*SOURCE MATERIAL:*
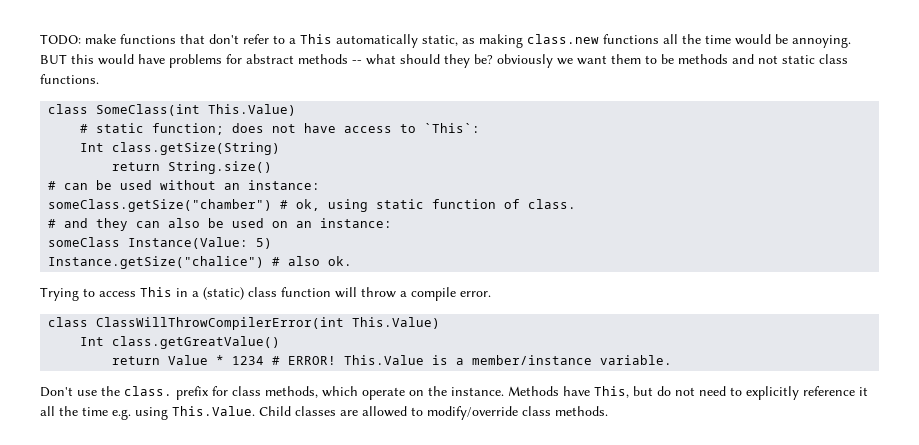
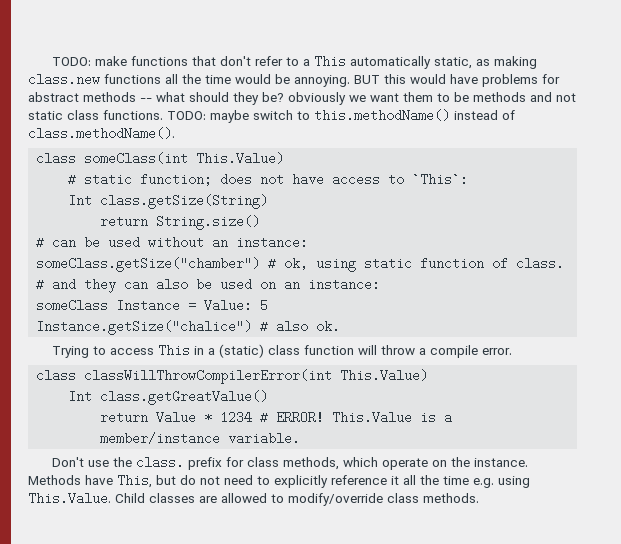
[48,104,201,116] // class SomeClass(int -> [167,109,515,123] [28,127,175,140] [36,152,189,165] TODO: maybe switch to this.methodName() instead of class.methodName(). // class someClass(int
[128,237,273,249] Instance(Value: 5) -> [116,299,269,312] Instance = Value: 5
[96,317,345,330] ClassWillThrowCompilerError(int -> [84,369,333,384] classWillThrowCompilerError(int

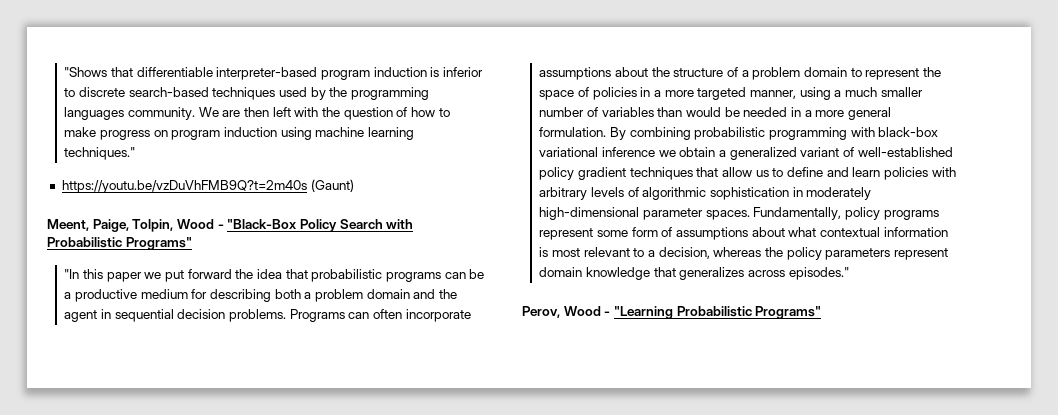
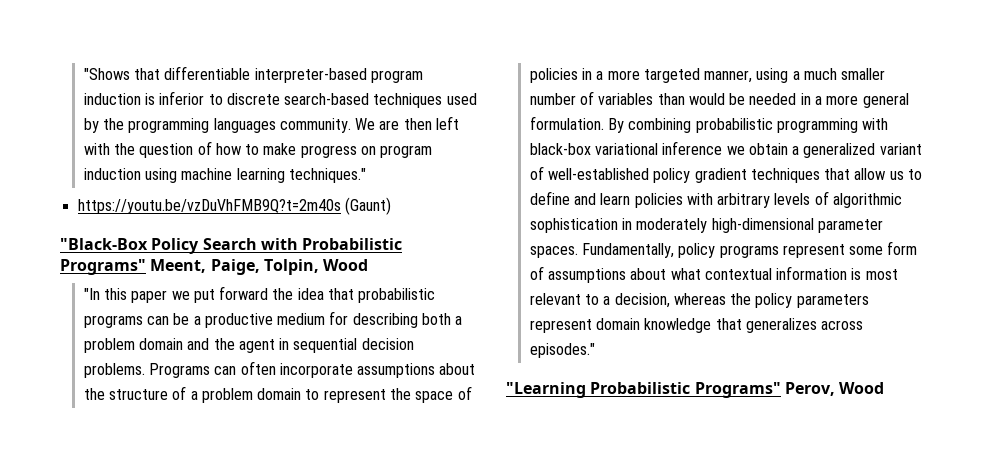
[47,219,224,232] Meent, Paige, Tolpin, Wood - -> (391, 206) none
(192, 243) none -> [150,259,369,275] Meent, Paige, Tolpin, Wood
[522,306,611,318] Perov, Wood - -> (595, 350) none
(822, 312) none -> [784,382,885,396] Perov, Wood

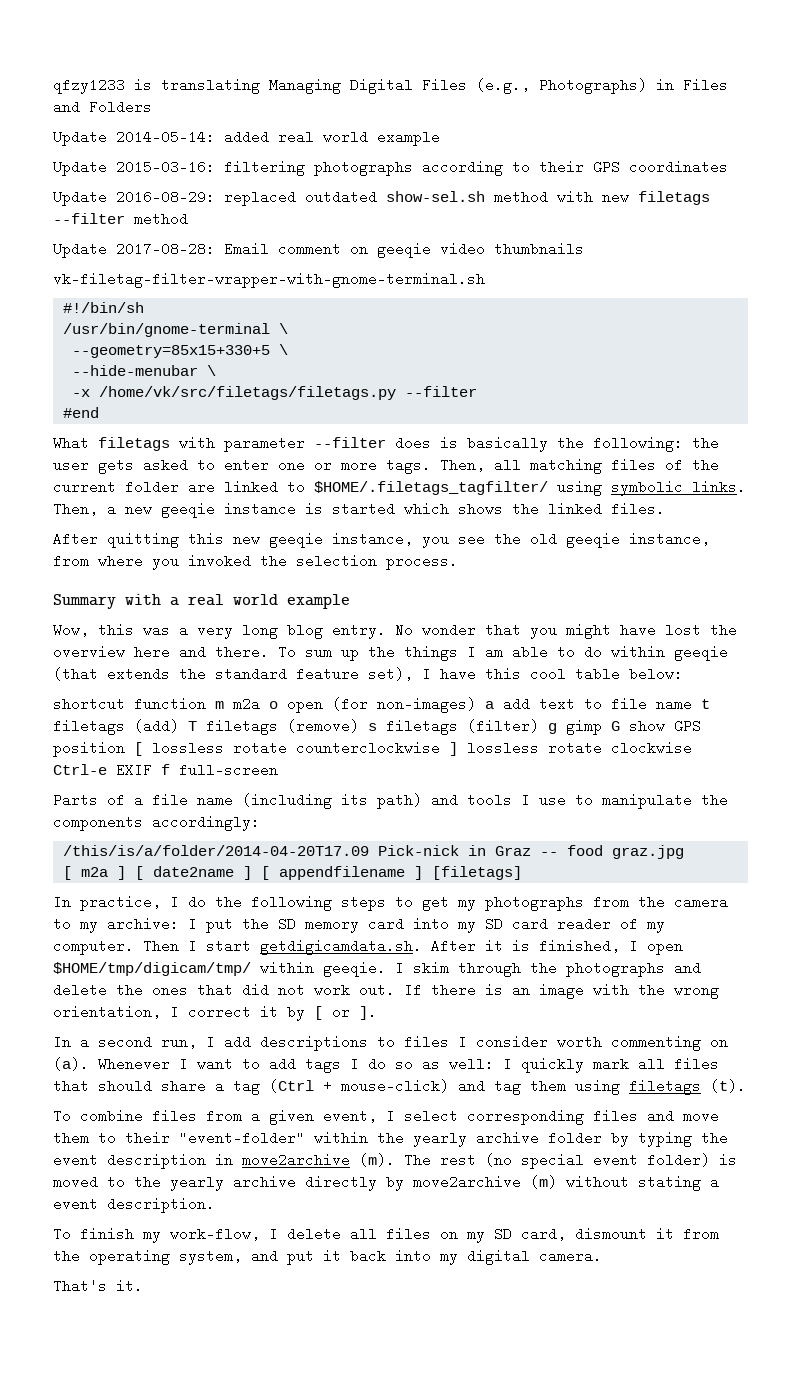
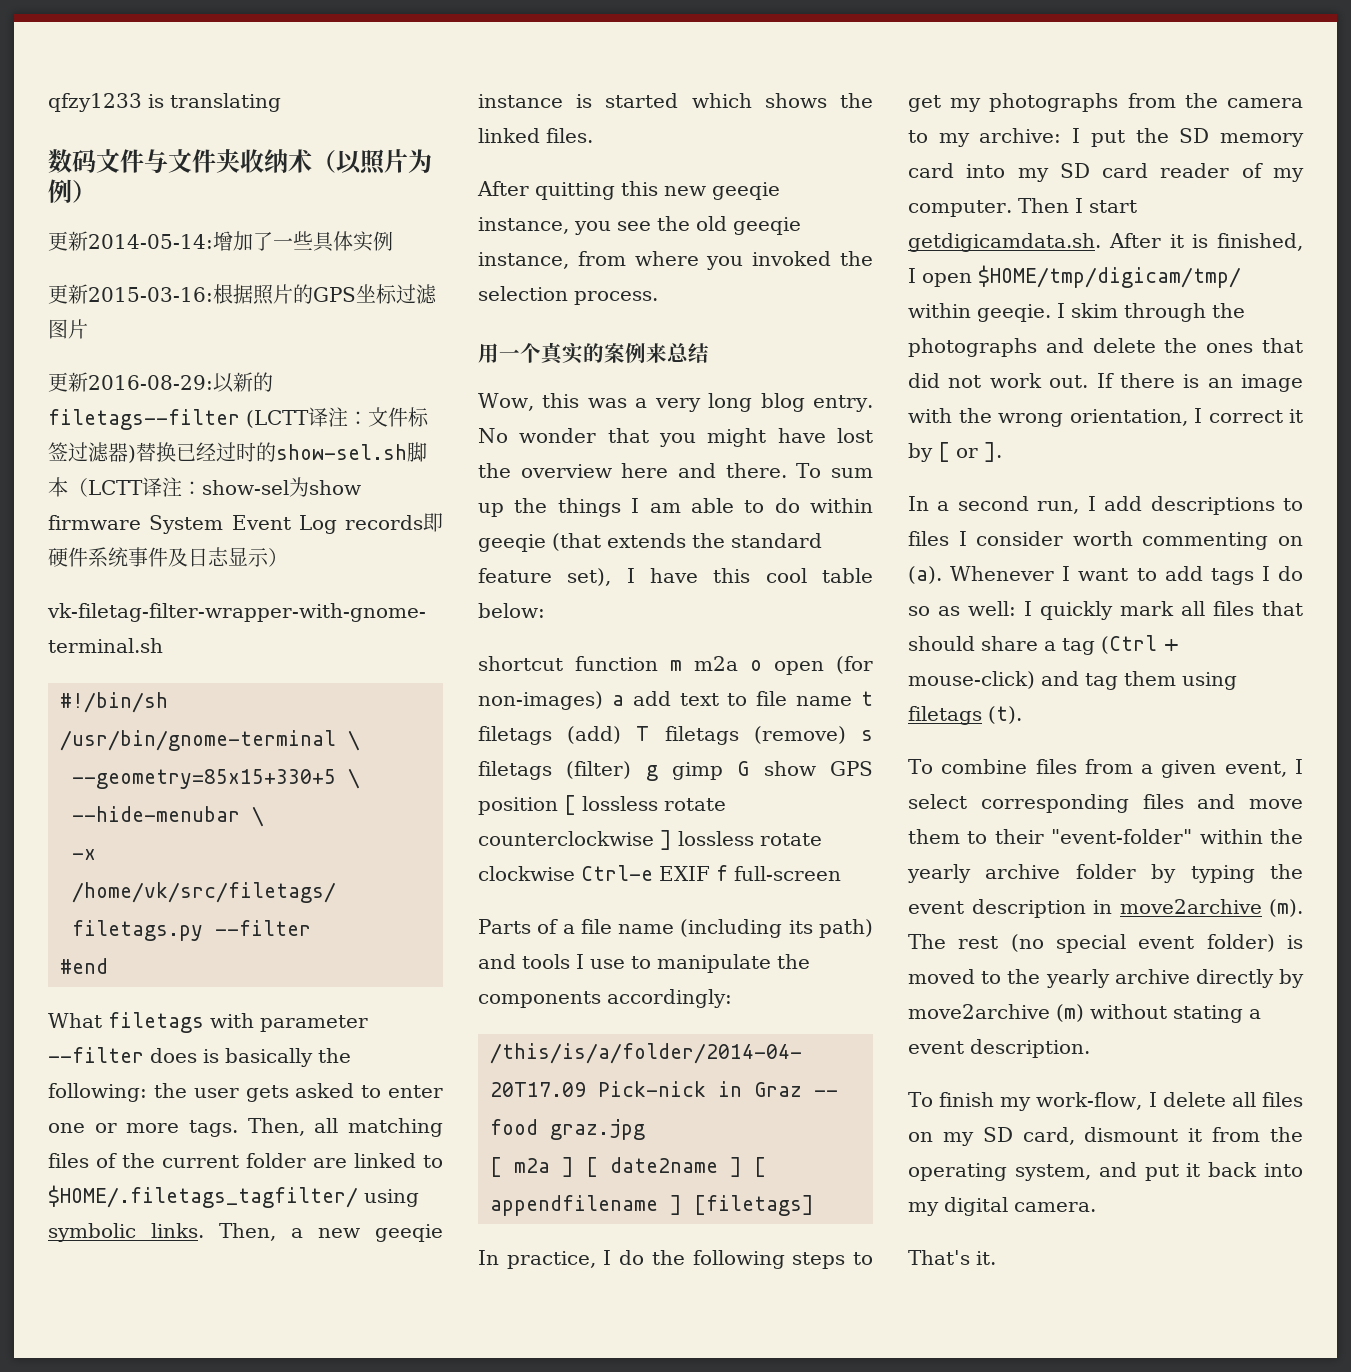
[269,78,728,94] [53,100,152,114] [53,130,440,146] [53,160,728,176] [53,190,710,206] [53,212,188,226] [53,242,584,258] Managing Digital Files (e.g., Photographs) in Files and Folders // Update 2014-05-14: added real world example // Update 2015-03-16: filtering photographs according to their GPS coordinates // Update 2016-08-29: replaced outdated show-sel.sh method with new filetags --filter method // Update 2017-08-28: Email comment on geeqie video thumbnails -> [48,149,432,175] [48,179,96,203] [48,231,393,252] [48,284,437,305] [48,319,88,339] [48,372,273,393] [48,407,429,430] [48,442,427,463] [48,477,361,497] [48,513,443,534] [48,547,288,567] // 数码文件与文件夹收纳术（以照片为例） // 更新2014-05-14:增加了一些具体实例 // 更新2015-03-16:根据照片的GPS坐标过滤图片 // 更新2016-08-29:以新的filetags--filter (LCTT译注：文件标签过滤器)替换已经过时的show-sel.sh脚本（LCTT译注：show-sel为show firmware System Event Log records即硬件系统事件及日志显示）
[53,594,350,609] Summary with a real world example -> [478,342,709,365] 用一个真实的案例来总结

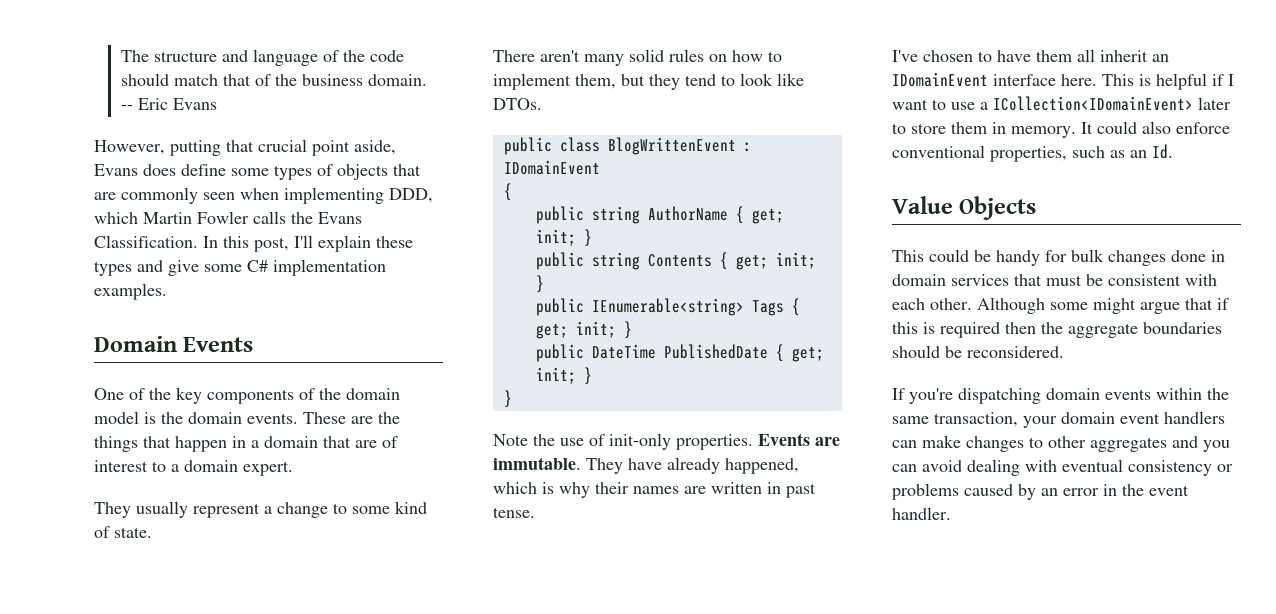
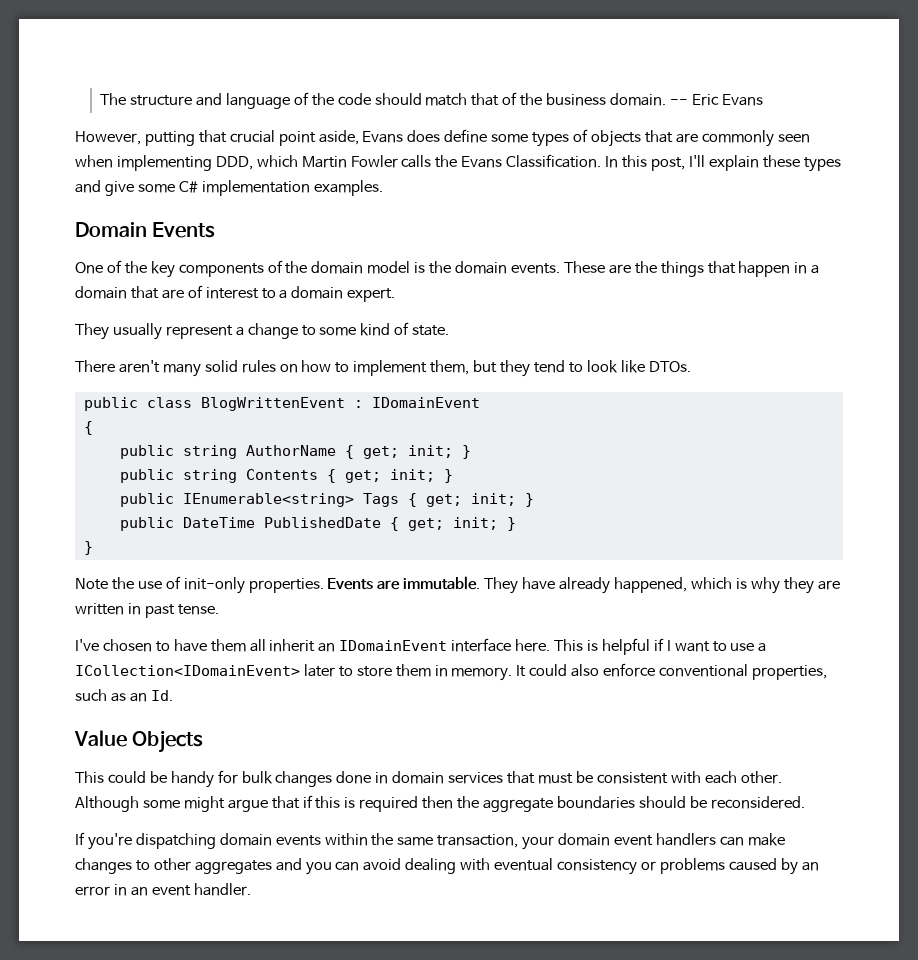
[595,482,679,494] their names -> [783,577,814,594] they
[1122,484,1144,496] the -> [130,887,148,896] an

*EXERCISE PROMPT:* Show each line in the entries that holds the string "none".

*EXERCISE ANSWER:*
[47,219,224,232] Meent, Paige, Tolpin, Wood - -> (391, 206) none
(192, 243) none -> [150,259,369,275] Meent, Paige, Tolpin, Wood
[522,306,611,318] Perov, Wood - -> (595, 350) none
(822, 312) none -> [784,382,885,396] Perov, Wood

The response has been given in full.